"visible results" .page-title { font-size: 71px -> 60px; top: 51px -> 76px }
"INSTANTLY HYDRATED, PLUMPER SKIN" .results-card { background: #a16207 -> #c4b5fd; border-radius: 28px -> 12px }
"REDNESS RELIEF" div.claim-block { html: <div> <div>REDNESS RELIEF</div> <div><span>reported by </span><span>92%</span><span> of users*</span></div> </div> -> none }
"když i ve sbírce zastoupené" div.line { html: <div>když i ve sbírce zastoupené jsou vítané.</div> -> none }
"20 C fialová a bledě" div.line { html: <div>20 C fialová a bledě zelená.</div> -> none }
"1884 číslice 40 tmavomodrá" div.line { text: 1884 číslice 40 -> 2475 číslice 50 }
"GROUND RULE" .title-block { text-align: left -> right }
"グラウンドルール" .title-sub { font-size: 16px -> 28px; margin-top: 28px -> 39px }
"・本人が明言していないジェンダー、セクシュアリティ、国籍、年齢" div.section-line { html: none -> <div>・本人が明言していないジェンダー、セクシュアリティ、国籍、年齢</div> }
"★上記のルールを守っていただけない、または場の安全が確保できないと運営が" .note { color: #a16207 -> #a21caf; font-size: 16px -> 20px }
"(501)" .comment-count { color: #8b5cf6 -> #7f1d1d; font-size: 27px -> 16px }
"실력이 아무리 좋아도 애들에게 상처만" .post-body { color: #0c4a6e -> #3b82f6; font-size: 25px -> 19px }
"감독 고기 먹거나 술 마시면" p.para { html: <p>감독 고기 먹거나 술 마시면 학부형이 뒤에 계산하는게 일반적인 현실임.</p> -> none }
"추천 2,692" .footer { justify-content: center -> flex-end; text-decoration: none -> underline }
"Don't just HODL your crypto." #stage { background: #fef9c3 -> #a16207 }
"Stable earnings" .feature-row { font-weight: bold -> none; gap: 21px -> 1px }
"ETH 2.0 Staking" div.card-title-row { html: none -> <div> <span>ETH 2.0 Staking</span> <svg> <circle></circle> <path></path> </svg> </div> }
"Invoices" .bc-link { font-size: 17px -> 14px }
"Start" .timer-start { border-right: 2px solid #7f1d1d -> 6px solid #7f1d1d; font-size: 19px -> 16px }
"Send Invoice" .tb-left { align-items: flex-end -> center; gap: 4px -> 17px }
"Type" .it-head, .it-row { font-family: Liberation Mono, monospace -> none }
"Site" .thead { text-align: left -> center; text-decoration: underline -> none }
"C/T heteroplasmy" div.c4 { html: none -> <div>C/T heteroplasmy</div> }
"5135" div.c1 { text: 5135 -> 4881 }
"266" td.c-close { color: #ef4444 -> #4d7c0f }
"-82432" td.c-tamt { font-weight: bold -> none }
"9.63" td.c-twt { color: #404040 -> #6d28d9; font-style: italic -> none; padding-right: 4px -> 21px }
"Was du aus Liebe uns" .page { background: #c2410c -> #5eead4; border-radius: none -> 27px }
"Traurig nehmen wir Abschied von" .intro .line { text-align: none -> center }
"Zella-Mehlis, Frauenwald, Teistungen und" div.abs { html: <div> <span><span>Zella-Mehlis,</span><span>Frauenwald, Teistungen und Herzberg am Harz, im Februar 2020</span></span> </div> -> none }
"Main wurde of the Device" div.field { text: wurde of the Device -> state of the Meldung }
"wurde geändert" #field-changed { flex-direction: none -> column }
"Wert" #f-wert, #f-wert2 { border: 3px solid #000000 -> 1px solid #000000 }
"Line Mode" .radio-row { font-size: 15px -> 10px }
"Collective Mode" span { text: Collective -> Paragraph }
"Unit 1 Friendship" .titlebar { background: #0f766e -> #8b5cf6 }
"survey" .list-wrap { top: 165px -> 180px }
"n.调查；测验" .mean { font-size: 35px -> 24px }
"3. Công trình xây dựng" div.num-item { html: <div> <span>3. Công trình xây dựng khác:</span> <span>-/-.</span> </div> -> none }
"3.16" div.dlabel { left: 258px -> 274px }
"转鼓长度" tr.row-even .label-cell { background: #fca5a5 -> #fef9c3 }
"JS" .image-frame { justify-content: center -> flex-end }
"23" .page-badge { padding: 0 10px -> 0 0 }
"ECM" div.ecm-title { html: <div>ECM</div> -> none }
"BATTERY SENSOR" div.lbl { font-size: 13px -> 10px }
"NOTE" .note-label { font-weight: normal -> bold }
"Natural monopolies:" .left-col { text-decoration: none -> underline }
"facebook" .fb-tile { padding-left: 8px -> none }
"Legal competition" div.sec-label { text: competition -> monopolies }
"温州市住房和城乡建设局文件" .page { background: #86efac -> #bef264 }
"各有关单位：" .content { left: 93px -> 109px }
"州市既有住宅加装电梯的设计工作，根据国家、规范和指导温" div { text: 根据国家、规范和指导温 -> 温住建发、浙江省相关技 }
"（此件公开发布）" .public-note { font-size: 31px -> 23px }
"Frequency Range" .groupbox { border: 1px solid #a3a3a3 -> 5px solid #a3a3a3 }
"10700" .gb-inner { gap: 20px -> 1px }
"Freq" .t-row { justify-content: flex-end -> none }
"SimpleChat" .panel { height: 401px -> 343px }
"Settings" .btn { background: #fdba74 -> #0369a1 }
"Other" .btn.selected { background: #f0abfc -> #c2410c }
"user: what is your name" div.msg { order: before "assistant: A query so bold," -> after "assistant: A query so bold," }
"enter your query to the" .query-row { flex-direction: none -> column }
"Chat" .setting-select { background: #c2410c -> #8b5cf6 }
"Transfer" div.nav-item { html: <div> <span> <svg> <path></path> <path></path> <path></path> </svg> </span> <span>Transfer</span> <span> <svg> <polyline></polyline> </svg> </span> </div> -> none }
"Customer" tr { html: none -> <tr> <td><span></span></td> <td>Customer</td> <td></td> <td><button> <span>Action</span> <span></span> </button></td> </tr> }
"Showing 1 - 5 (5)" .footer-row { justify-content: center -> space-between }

EXERCISE GOAL » Restate the whole listing exactly, leaving out nothing.

OUTPUT FOR THIS TASK »
"visible results" .page-title { font-size: 71px -> 60px; top: 51px -> 76px }
"INSTANTLY HYDRATED, PLUMPER SKIN" .results-card { background: #a16207 -> #c4b5fd; border-radius: 28px -> 12px }
"REDNESS RELIEF" div.claim-block { html: <div> <div>REDNESS RELIEF</div> <div><span>reported by </span><span>92%</span><span> of users*</span></div> </div> -> none }
"když i ve sbírce zastoupené" div.line { html: <div>když i ve sbírce zastoupené jsou vítané.</div> -> none }
"20 C fialová a bledě" div.line { html: <div>20 C fialová a bledě zelená.</div> -> none }
"1884 číslice 40 tmavomodrá" div.line { text: 1884 číslice 40 -> 2475 číslice 50 }
"GROUND RULE" .title-block { text-align: left -> right }
"グラウンドルール" .title-sub { font-size: 16px -> 28px; margin-top: 28px -> 39px }
"・本人が明言していないジェンダー、セクシュアリティ、国籍、年齢" div.section-line { html: none -> <div>・本人が明言していないジェンダー、セクシュアリティ、国籍、年齢</div> }
"★上記のルールを守っていただけない、または場の安全が確保できないと運営が" .note { color: #a16207 -> #a21caf; font-size: 16px -> 20px }
"(501)" .comment-count { color: #8b5cf6 -> #7f1d1d; font-size: 27px -> 16px }
"실력이 아무리 좋아도 애들에게 상처만" .post-body { color: #0c4a6e -> #3b82f6; font-size: 25px -> 19px }
"감독 고기 먹거나 술 마시면" p.para { html: <p>감독 고기 먹거나 술 마시면 학부형이 뒤에 계산하는게 일반적인 현실임.</p> -> none }
"추천 2,692" .footer { justify-content: center -> flex-end; text-decoration: none -> underline }
"Don't just HODL your crypto." #stage { background: #fef9c3 -> #a16207 }
"Stable earnings" .feature-row { font-weight: bold -> none; gap: 21px -> 1px }
"ETH 2.0 Staking" div.card-title-row { html: none -> <div> <span>ETH 2.0 Staking</span> <svg> <circle></circle> <path></path> </svg> </div> }
"Invoices" .bc-link { font-size: 17px -> 14px }
"Start" .timer-start { border-right: 2px solid #7f1d1d -> 6px solid #7f1d1d; font-size: 19px -> 16px }
"Send Invoice" .tb-left { align-items: flex-end -> center; gap: 4px -> 17px }
"Type" .it-head, .it-row { font-family: Liberation Mono, monospace -> none }
"Site" .thead { text-align: left -> center; text-decoration: underline -> none }
"C/T heteroplasmy" div.c4 { html: none -> <div>C/T heteroplasmy</div> }
"5135" div.c1 { text: 5135 -> 4881 }
"266" td.c-close { color: #ef4444 -> #4d7c0f }
"-82432" td.c-tamt { font-weight: bold -> none }
"9.63" td.c-twt { color: #404040 -> #6d28d9; font-style: italic -> none; padding-right: 4px -> 21px }
"Was du aus Liebe uns" .page { background: #c2410c -> #5eead4; border-radius: none -> 27px }
"Traurig nehmen wir Abschied von" .intro .line { text-align: none -> center }
"Zella-Mehlis, Frauenwald, Teistungen und" div.abs { html: <div> <span><span>Zella-Mehlis,</span><span>Frauenwald, Teistungen und Herzberg am Harz, im Februar 2020</span></span> </div> -> none }
"Main wurde of the Device" div.field { text: wurde of the Device -> state of the Meldung }
"wurde geändert" #field-changed { flex-direction: none -> column }
"Wert" #f-wert, #f-wert2 { border: 3px solid #000000 -> 1px solid #000000 }
"Line Mode" .radio-row { font-size: 15px -> 10px }
"Collective Mode" span { text: Collective -> Paragraph }
"Unit 1 Friendship" .titlebar { background: #0f766e -> #8b5cf6 }
"survey" .list-wrap { top: 165px -> 180px }
"n.调查；测验" .mean { font-size: 35px -> 24px }
"3. Công trình xây dựng" div.num-item { html: <div> <span>3. Công trình xây dựng khác:</span> <span>-/-.</span> </div> -> none }
"3.16" div.dlabel { left: 258px -> 274px }
"转鼓长度" tr.row-even .label-cell { background: #fca5a5 -> #fef9c3 }
"JS" .image-frame { justify-content: center -> flex-end }
"23" .page-badge { padding: 0 10px -> 0 0 }
"ECM" div.ecm-title { html: <div>ECM</div> -> none }
"BATTERY SENSOR" div.lbl { font-size: 13px -> 10px }
"NOTE" .note-label { font-weight: normal -> bold }
"Natural monopolies:" .left-col { text-decoration: none -> underline }
"facebook" .fb-tile { padding-left: 8px -> none }
"Legal competition" div.sec-label { text: competition -> monopolies }
"温州市住房和城乡建设局文件" .page { background: #86efac -> #bef264 }
"各有关单位：" .content { left: 93px -> 109px }
"州市既有住宅加装电梯的设计工作，根据国家、规范和指导温" div { text: 根据国家、规范和指导温 -> 温住建发、浙江省相关技 }
"（此件公开发布）" .public-note { font-size: 31px -> 23px }
"Frequency Range" .groupbox { border: 1px solid #a3a3a3 -> 5px solid #a3a3a3 }
"10700" .gb-inner { gap: 20px -> 1px }
"Freq" .t-row { justify-content: flex-end -> none }
"SimpleChat" .panel { height: 401px -> 343px }
"Settings" .btn { background: #fdba74 -> #0369a1 }
"Other" .btn.selected { background: #f0abfc -> #c2410c }
"user: what is your name" div.msg { order: before "assistant: A query so bold," -> after "assistant: A query so bold," }
"enter your query to the" .query-row { flex-direction: none -> column }
"Chat" .setting-select { background: #c2410c -> #8b5cf6 }
"Transfer" div.nav-item { html: <div> <span> <svg> <path></path> <path></path> <path></path> </svg> </span> <span>Transfer</span> <span> <svg> <polyline></polyline> </svg> </span> </div> -> none }
"Customer" tr { html: none -> <tr> <td><span></span></td> <td>Customer</td> <td></td> <td><button> <span>Action</span> <span></span> </button></td> </tr> }
"Showing 1 - 5 (5)" .footer-row { justify-content: center -> space-between }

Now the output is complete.